L’intérêt marqué de Louis Destouches pour les danseuses, sa présence dans les répétitions, son assiduité aux représentations, son mariage avec Lucette Almanzor, professeur de danse : de bout en bout de sa vie d’homme il se fit l’observateur fasciné de l’impossible légèreté.
« Ils sont lourds… » Probablement l’auteur de Voyage au bout de la nuit, ce chef-d’œuvre, mais aussi de Bagatelles pour un massacre, cette infamie d’antisémitisme, l’homme des romans hallucinés mais novateurs et l’homme des pamphlets qui dégagent une pestilence, cet homme n’était sans doute pas d’une pièce. Henri Godard cite à juste titre ce qu’écrivait Baudelaire dans Mon cœur mis à nu : « Il y a dans tout homme, à toute heure, deux postulations simultanées, l’une vers Dieu, l’autre vers Satan. »
Tout ce qui, dans le nihilisme foncier de Céline, tourne « vers Satan » peut donner lieu à un florilège de l’horreur et de la malfaisance. Son racisme maladif, son antisémitisme jamais renié (il n’aura après la guerre aucune parole de regret ou de repentance), ses mots lâchés et accumulés sur « le juif » – avant, pendant, après la guerre – relèvent d’une maladie incurable.

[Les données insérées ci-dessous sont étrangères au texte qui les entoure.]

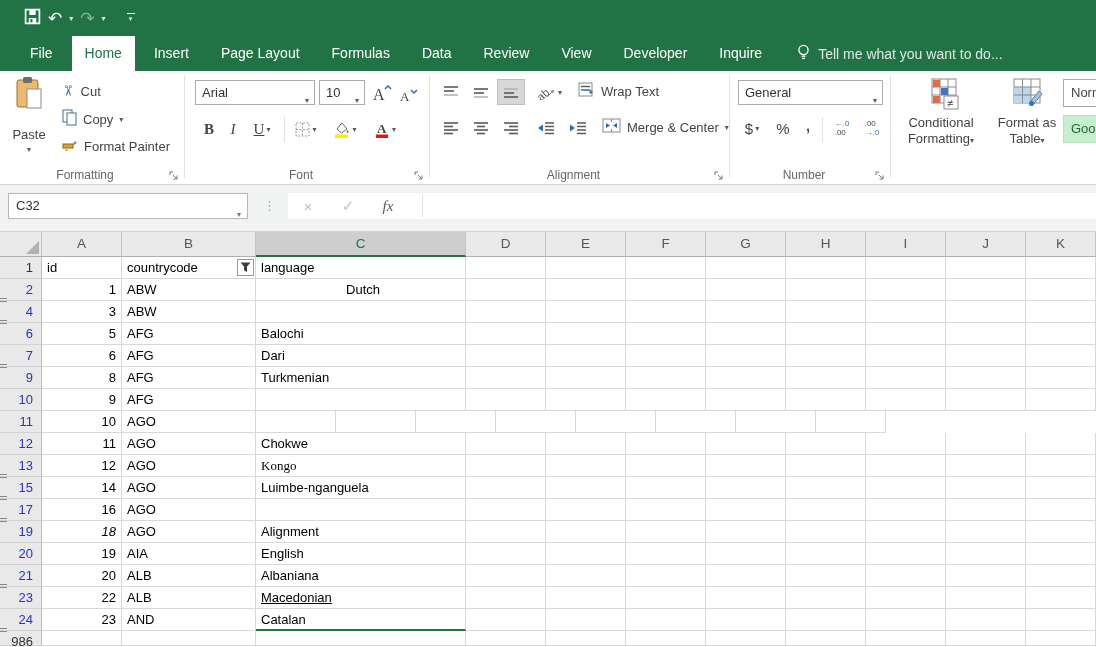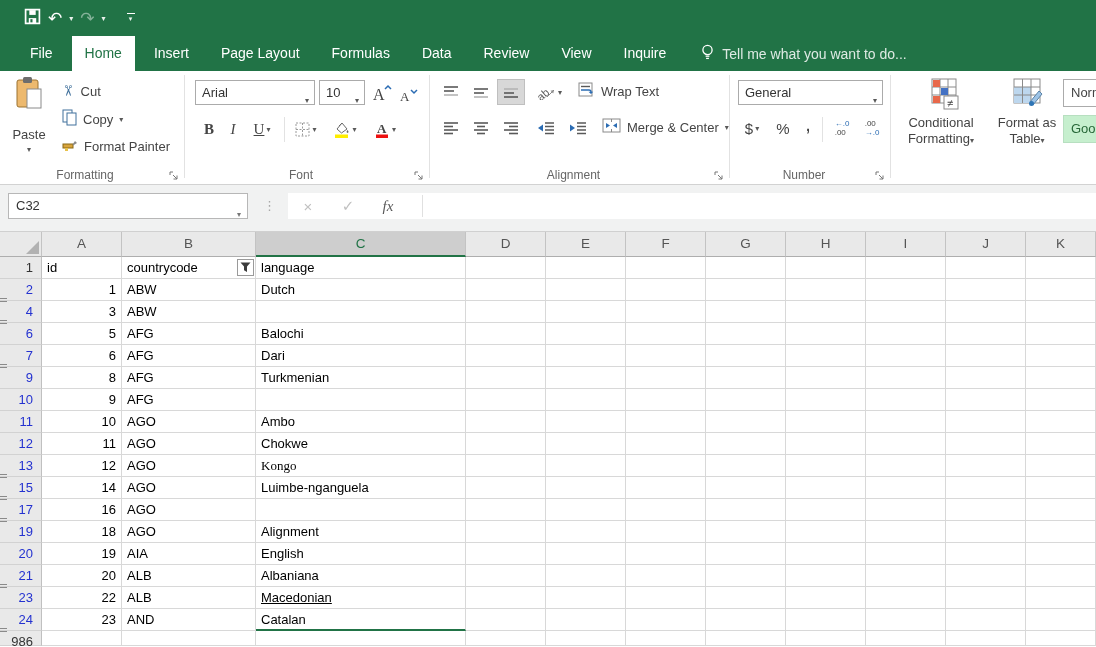"Developer" div.tab { html: none -> <div>Developer</div> }
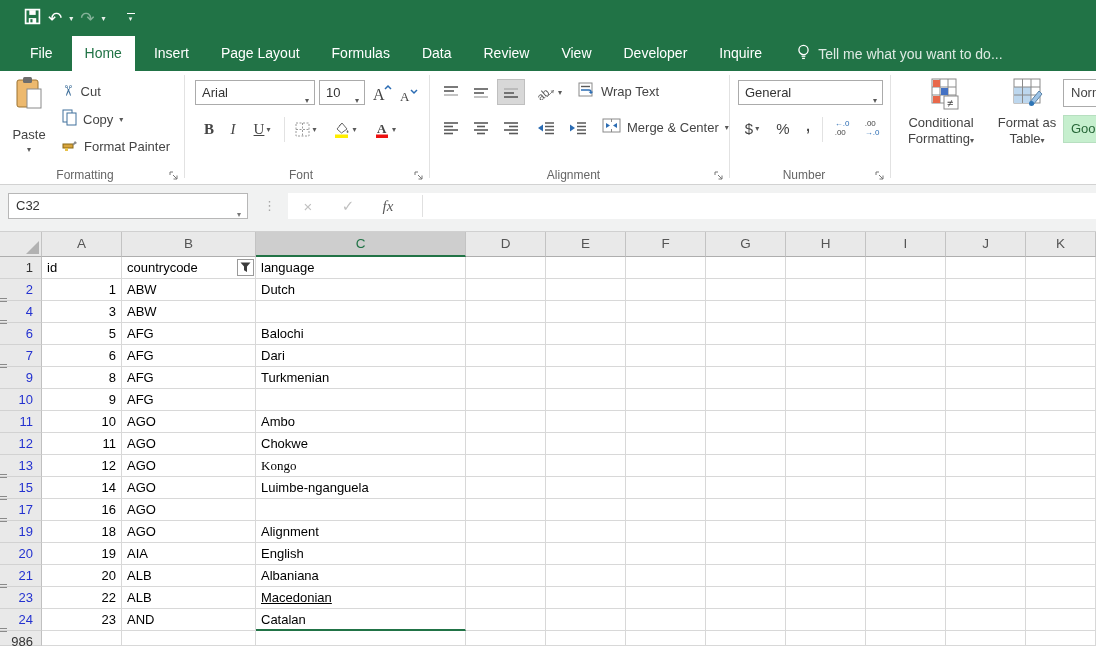"Dutch" div.cell { text-align: none -> center }
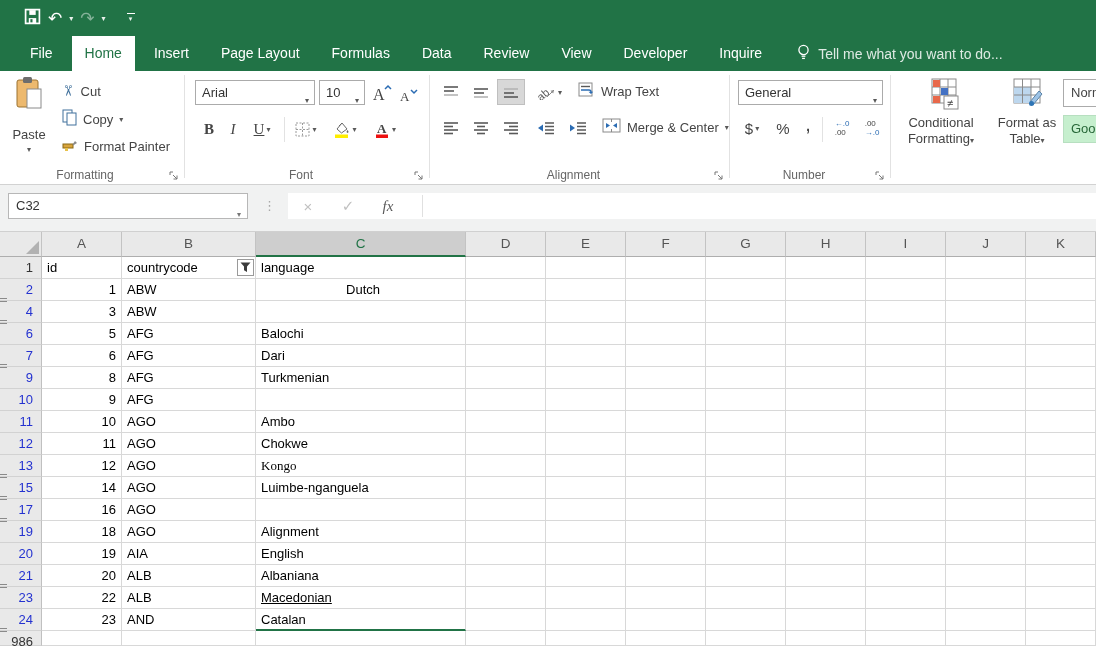"Ambo" div.cell { html: <div>Ambo</div> -> none }
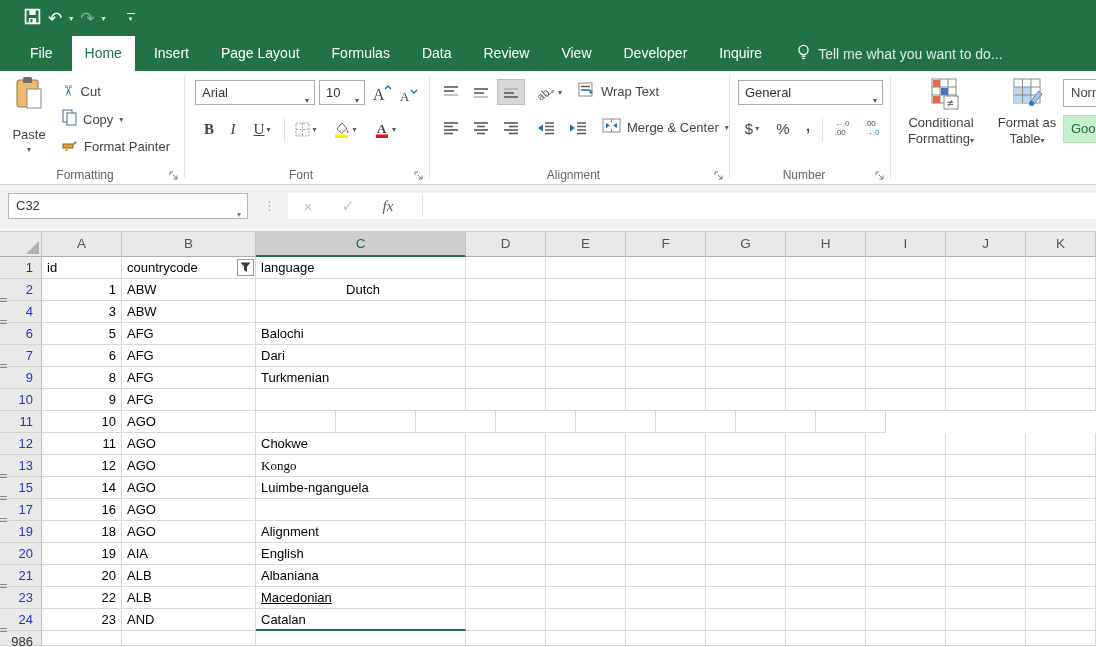"18" div.cell { font-style: none -> italic }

Le jour où ses pamphlets seraient republiés (pour l’instant sa veuve s’y oppose), on constaterait l’ampleur des dégâts. Mais, déjà, sa surabondante correspondance en porte les traces indélébiles.
Céline, « un poisson hors de l’eau. »
Débat possible : la compétition, dans cet esprit humain, entre Dieu et Satan, pour reprendre les suppositions de Baudelaire, autrement dit la dialectique entre le Mal et le Bien, résume-t-elle Louis Destouches, médecin, et son double infernal, Louis-Ferdinand Céline ?
Ce serait nier l’inextricable lien entre la vie et l’œuvre, entre le tempérament du pamphlétaire et la déstructuration de la langue opérée par celui qu’on prit, au premier roman, pour un homme de gauche…
Il dansait autour de la mort, il fantasmait autour du néant. Les titres de ses livres portent presque tous des mots liés à la négativité et à la mortalité. Il alla jusqu’à écrire: «La vie imaginaire convient aux espèces de morts que nous sommes, mi-souvenirs, mi-délirants.»
Bernanos avait eu cette formule à son sujet : « C’est un poisson hors de l’eau. » Il s’agite en tous sens, manque d’étouffer. Cette fureur de vivre, à la fois comme aspiration à vivre et comme regret de vivre, voilà sans doute la contradiction de cet homme dont une partie de l’œuvre nous fascine et dont l’autre nous dégoûte.
P. S. : À noter la parution d’un volume de la collection « Bouquins », D’un Céline l’autre, dans lequel sont rassemblés par David Alliot d’innombrables témoignages sur Céline, à charge et à décharge. Un travail énorme et de référence. Signalons aussi le petit livre du journaliste Antoine Peillon, Céline, un antisémite exceptionnel (Éd. Le bord de l’eau) où il affirme qu’une « omerta » interdit de considérer le rôle majeur de Céline dans la collaboration active.